American gridiron football player (born 1968)

Greg Briggs (born October 19, 1968) is an American former professional football player who was a safety in the National Football League (NFL) for the Dallas Cowboys, Cleveland Browns, Chicago Bears and Minnesota Vikings. He was also a member of the Frankfurt Galaxy in Frankfurt Galaxy the World League of American Football (WLAF). He first enrolled at Copiah-Lincoln Community College before transferring to the University of Arkansas at Pine Bluff and Texas Southern University.

==Early life==
Briggs attended Franklin High School in Meadville, Mississippi, where he focused on playing basketball. As a senior, he received All-district honors.
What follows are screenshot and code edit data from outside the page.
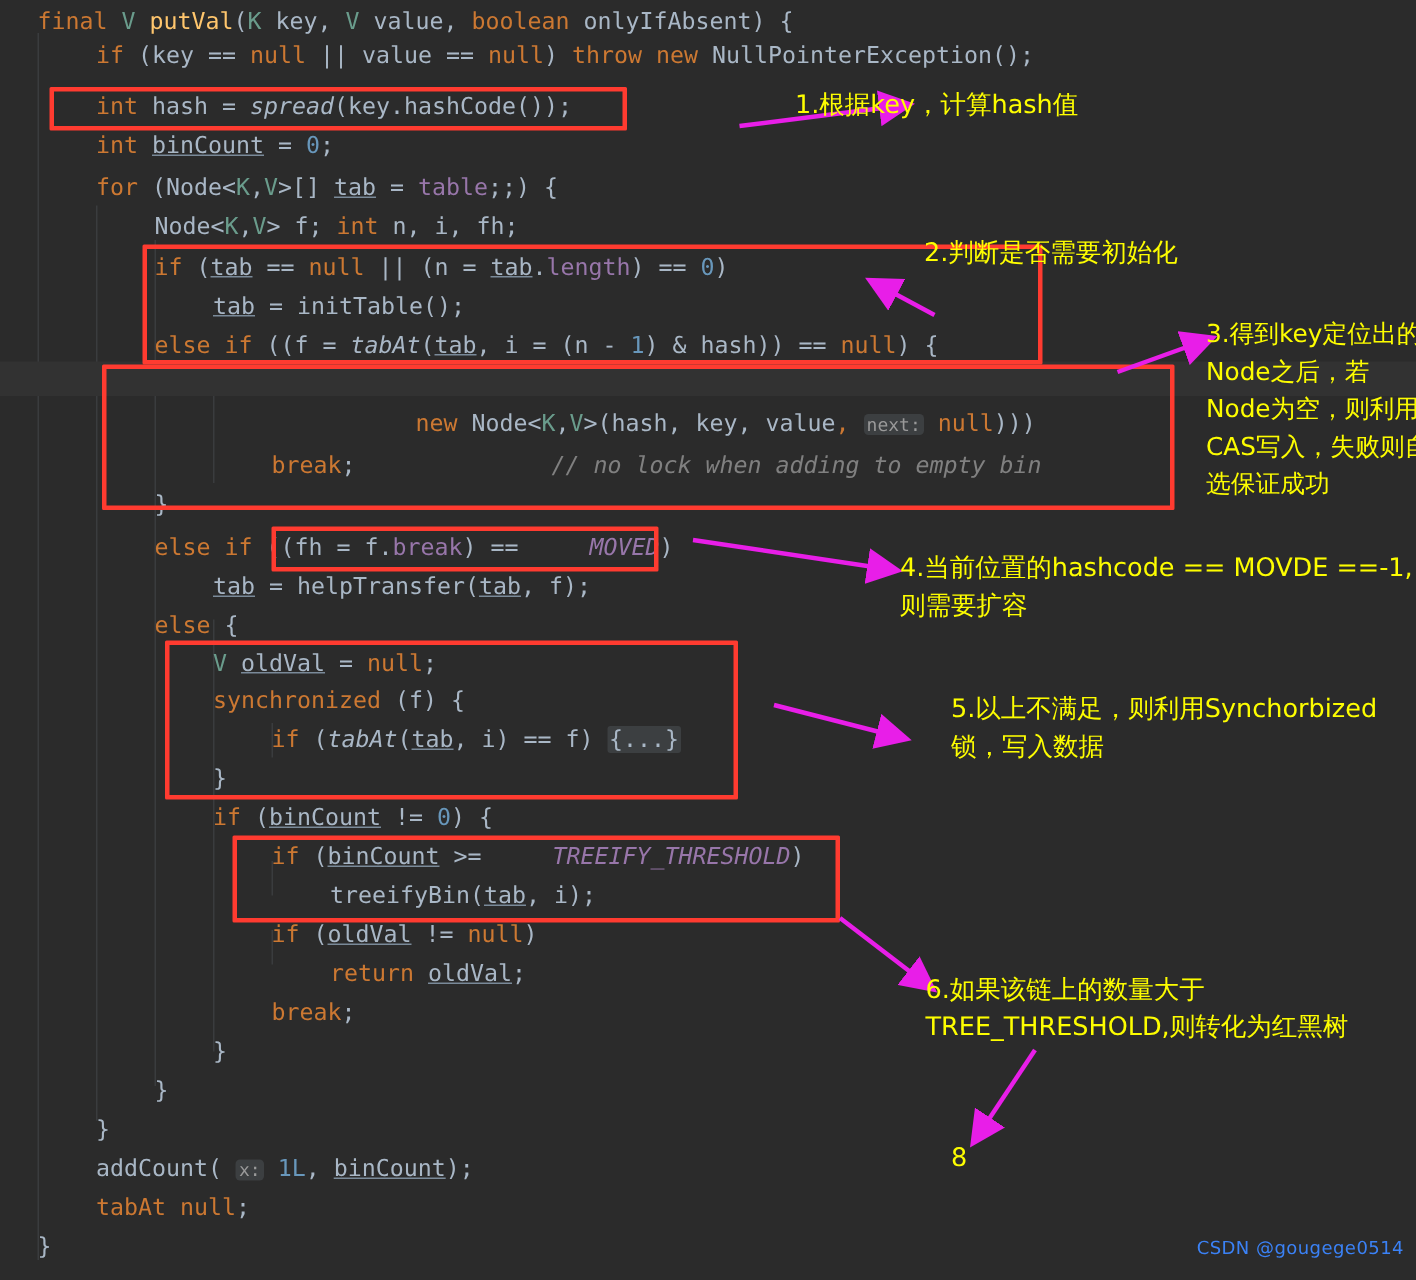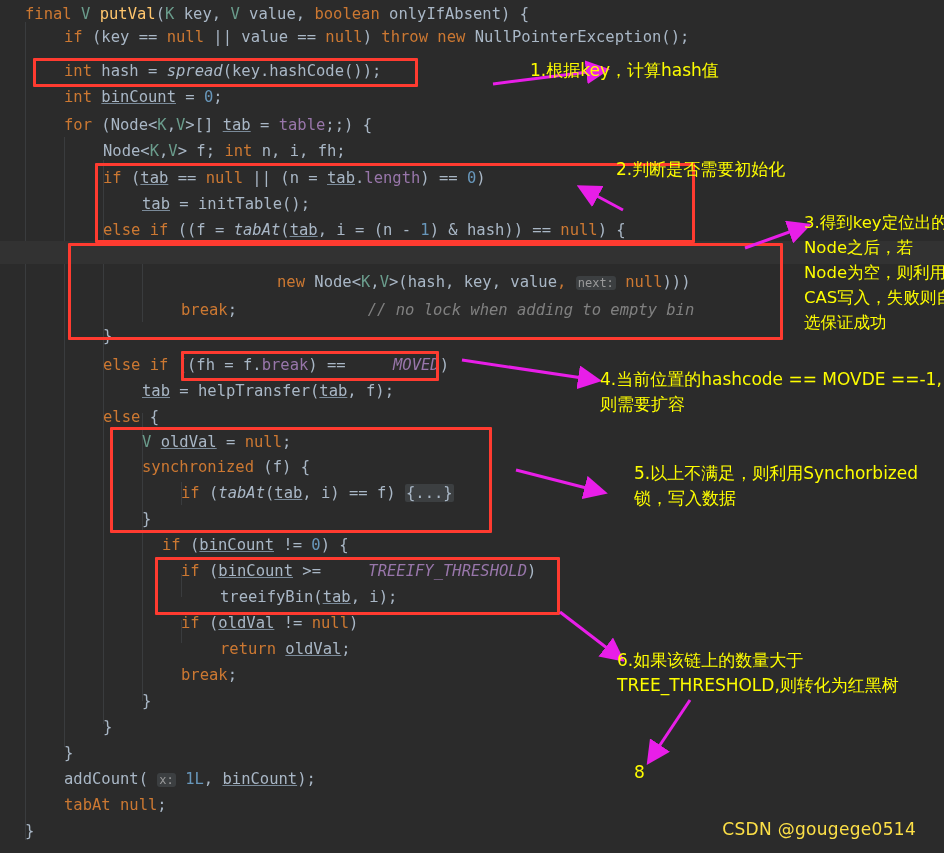--- a/index.html
+++ b/index.html
@@ -103,7 +103,7 @@
     <div class="ln" style="top:456px;left:142px;"><span class="kw">synchronized</span> (f) {</div>
     <div class="ln" style="top:482px;left:181px;"><span class="kw">if</span> (<span class="ital">tabAt</span>(<span class="und">tab</span>, i) == f) <span class="fold">{...}</span></div>
     <div class="ln" style="top:508px;left:142px;">}</div>
-    <div class="ln" style="top:534px;left:142px;padding-left:20px;"><span class="kw">if</span> (<span class="und">binCount</span> != <span class="num">0</span>) {</div>
+    <div class="ln" style="top:534px;left:142px;"><span class="kw">if</span> (<span class="und">binCount</span> != <span class="num">0</span>) {</div>
     <div class="ln" style="top:560px;left:181px;"><span class="kw">if</span> (<span class="und">binCount</span> &gt;= <span class="stat">TREEIFY_THRESHOLD</span>)</div>
     <div class="ln" style="top:586px;left:220px;">treeifyBin(<span class="und">tab</span>, i);</div>
     <div class="ln" style="top:612px;left:181px;"><span class="kw">if</span> (<span class="und">oldVal</span> != <span class="kw">null</span>)</div>

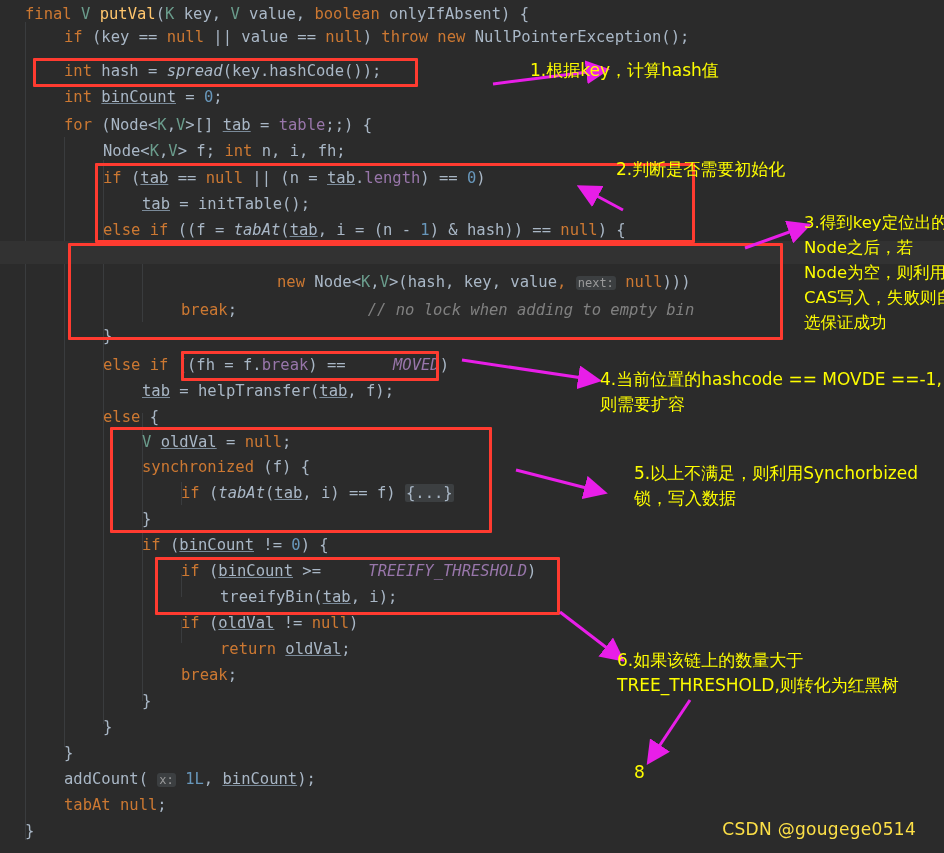--- a/index.html
+++ b/index.html
@@ -59,8 +59,8 @@
   .note.n8{font-size:17px;}
   
   #watermark{
-    position:absolute;right:28px;bottom:14px;
-    color:#fde047;font-size:17px;
+    position:absolute;right:8px;bottom:14px;
+    color:#3b82f6;font-size:12px;
     font-family:"DejaVu Sans","Liberation Sans",sans-serif;
     letter-spacing:0.3px;
   }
He also practiced track.

He accepted a basketball scholarship from the Copiah-Lincoln Community College. He decided to try out for the football team in his third year there. In 1989, he started all of the games at free safety, compiling 6 interceptions, while receiving All-JUCO and All-state honors.
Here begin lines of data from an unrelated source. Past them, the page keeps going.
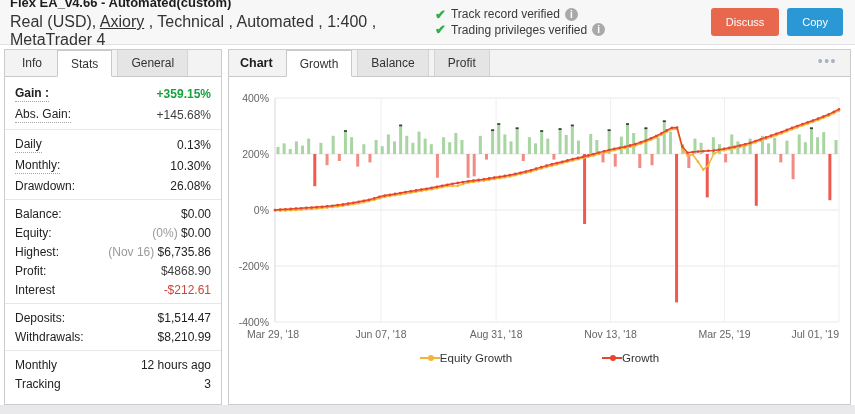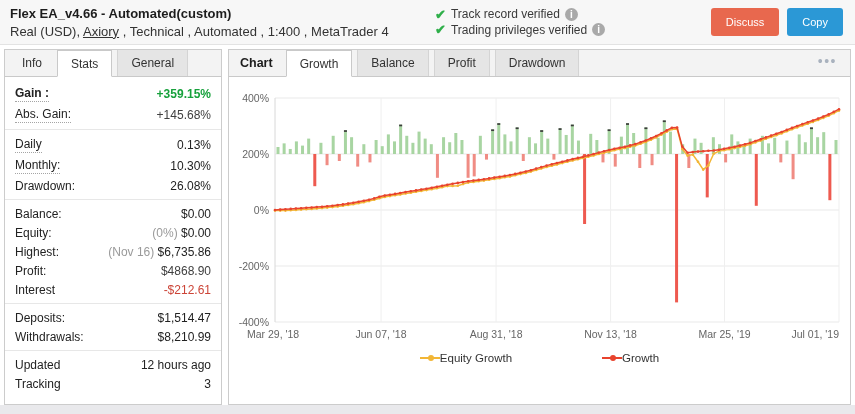--- a/index.html
+++ b/index.html
@@ -19,7 +19,7 @@
   }
   .head-left { width: 425px; }
   .sys-title { font-size: 13px; font-weight: bold; color: #1d1d1d; margin-bottom: 3px; }
-  .sys-subtitle { font-size: 13px; color: #333; }
+  .sys-subtitle { font-size: 16px; color: #333; }
   .sys-subtitle .link { text-decoration: underline; cursor: pointer; color: #333; }
   .badges { font-size: 12px; color: #3a3a3a; }
   .badge-row { display: flex; align-items: center; gap: 5px; margin: 1.5px 0; }

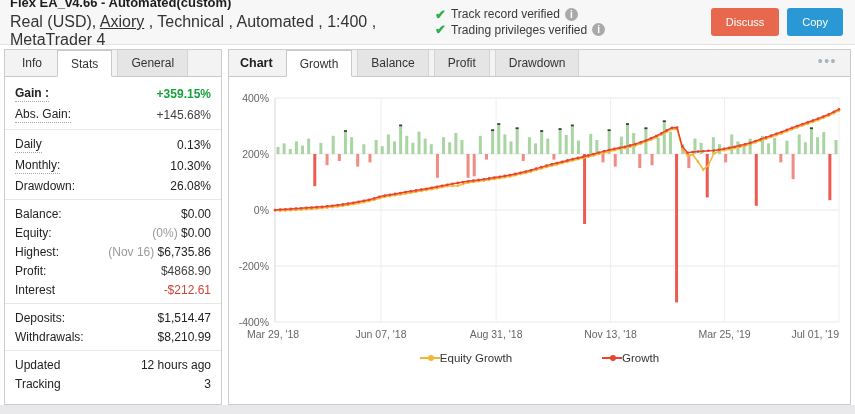--- a/index.html
+++ b/index.html
@@ -177,7 +177,6 @@
     <span class="tab active">Growth</span>
     <span class="tab box">Balance</span>
     <span class="tab box">Profit</span>
-    <span class="tab box">Drawdown</span>
     <span class="menu-dots">•••</span>
   </div>
   <div class="chart-area">

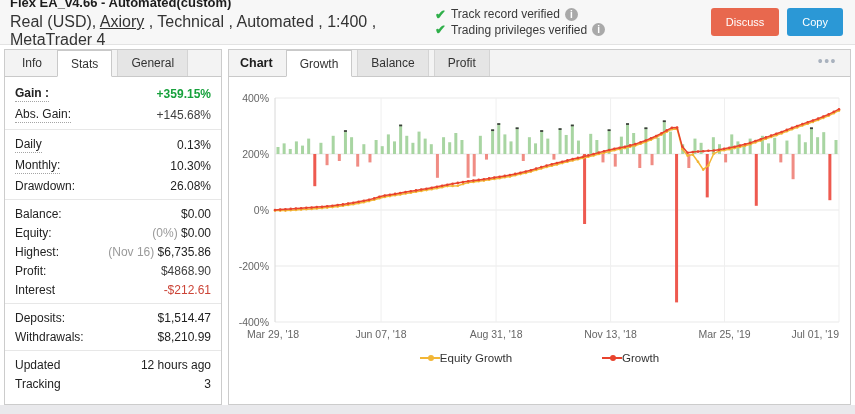--- a/index.html
+++ b/index.html
@@ -161,7 +161,7 @@
       </div>
       <div class="sdivider"></div>
       <div class="srow">
-        <span class="lbl">Updated</span>
+        <span class="lbl">Monthly</span>
         <span class="val">12 hours ago</span>
       </div>
       <div class="srow">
In 1990, he accepted a basketball scholarship from the University of Arkansas at Pine Bluff. The football coaching staff convinced him into changing sports. He played in the first two contests before being declared ineligible because of a class conflict. At the end of the season, the football program was suspended for 1991 by the NAIA, paving the way for Briggs and six of his teammates to walk-on at Texas Southern University, where the coach said he'd have to sleep on the floor because he didn't have an extra dorm room available.
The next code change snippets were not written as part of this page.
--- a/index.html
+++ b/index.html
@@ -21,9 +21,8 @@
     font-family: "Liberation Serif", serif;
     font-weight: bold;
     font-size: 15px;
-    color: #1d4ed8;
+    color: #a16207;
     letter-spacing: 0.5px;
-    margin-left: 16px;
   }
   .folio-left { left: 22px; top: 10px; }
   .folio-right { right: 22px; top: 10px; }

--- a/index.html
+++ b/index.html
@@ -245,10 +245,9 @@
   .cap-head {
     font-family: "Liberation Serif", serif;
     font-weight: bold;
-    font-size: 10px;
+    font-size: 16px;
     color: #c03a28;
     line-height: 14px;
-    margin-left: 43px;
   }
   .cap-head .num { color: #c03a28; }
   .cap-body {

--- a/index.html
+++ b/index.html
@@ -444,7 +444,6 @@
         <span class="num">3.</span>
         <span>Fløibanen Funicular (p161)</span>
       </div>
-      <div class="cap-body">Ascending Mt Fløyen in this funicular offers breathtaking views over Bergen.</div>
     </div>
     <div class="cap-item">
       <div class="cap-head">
As a senior, he began playing mostly in the nickel defense and on special teams. He became a starter at outside linebacker after the fourth game of the season, when a starter went down with an injury. He also combined the responsibilities of a safety and received All-SWAC honors. He recorded 42 tackles, 3 passes defensed, 2 sacks, one fumble recovery, one interception and one blocked kick. He was a teammate of future hall of fame player Michael Strahan.

==Professional career==

===Dallas Cowboys (first stint)===
Briggs was selected by the Dallas Cowboys in the fifth round (120th) of the 1992 NFL draft, after impressing in the NFL Combine. He was tried at safety, before focusing on playing linebacker. On August 25, he was placed on the physically unable to perform list with a right hip injury. The team would go on to win Super Bowl XXVII. In 1993, he was switched to tight end, before being waived on August 24.

===Cleveland Browns===
On December 15, 1993, he was signed to the Cleveland Browns practice squad. He was waived on July 21, 1994.

===Frankfurt Galaxy===
After being out of football for a year, he played for the Frankfurt Galaxy of the World League of American Football in 1995, where he led his team in tackles and contributed to win World Bowl '95.

===Hamilton Tiger-Cats===
On July 20, 1995, he signed with the Hamilton Tiger-Cats of the Canadian Football League. He was released before the start of the season.

===Dallas Cowboys (second stint)===
Briggs was signed as a free agent by the Dallas Cowboys in 1995. He was released on August 27. He was re-signed on September 21. He played in 11 games, registering 9 special teams tackles and was a part of the Super Bowl XXX winning team. He wasn't re-signed after the season.

===Chicago Bears===
On June 6, 1996, he was signed by the Chicago Bears to play linebacker and special teams, reuniting with head coach and former Cowboys defensive coordinator Dave Wannstedt. He was waived on October 1. He was later re-signed on October 15.

===Minnesota Vikings===
In April 1997, he signed with the Minnesota Vikings, as a linebacker that was focused on playing special teams. He was cut on August 24, 1998.

==Personal life==
After retiring from professional football, he traveled with Reggie White and spoke at churches. His nephew Diyral Briggs also played in the National Football League.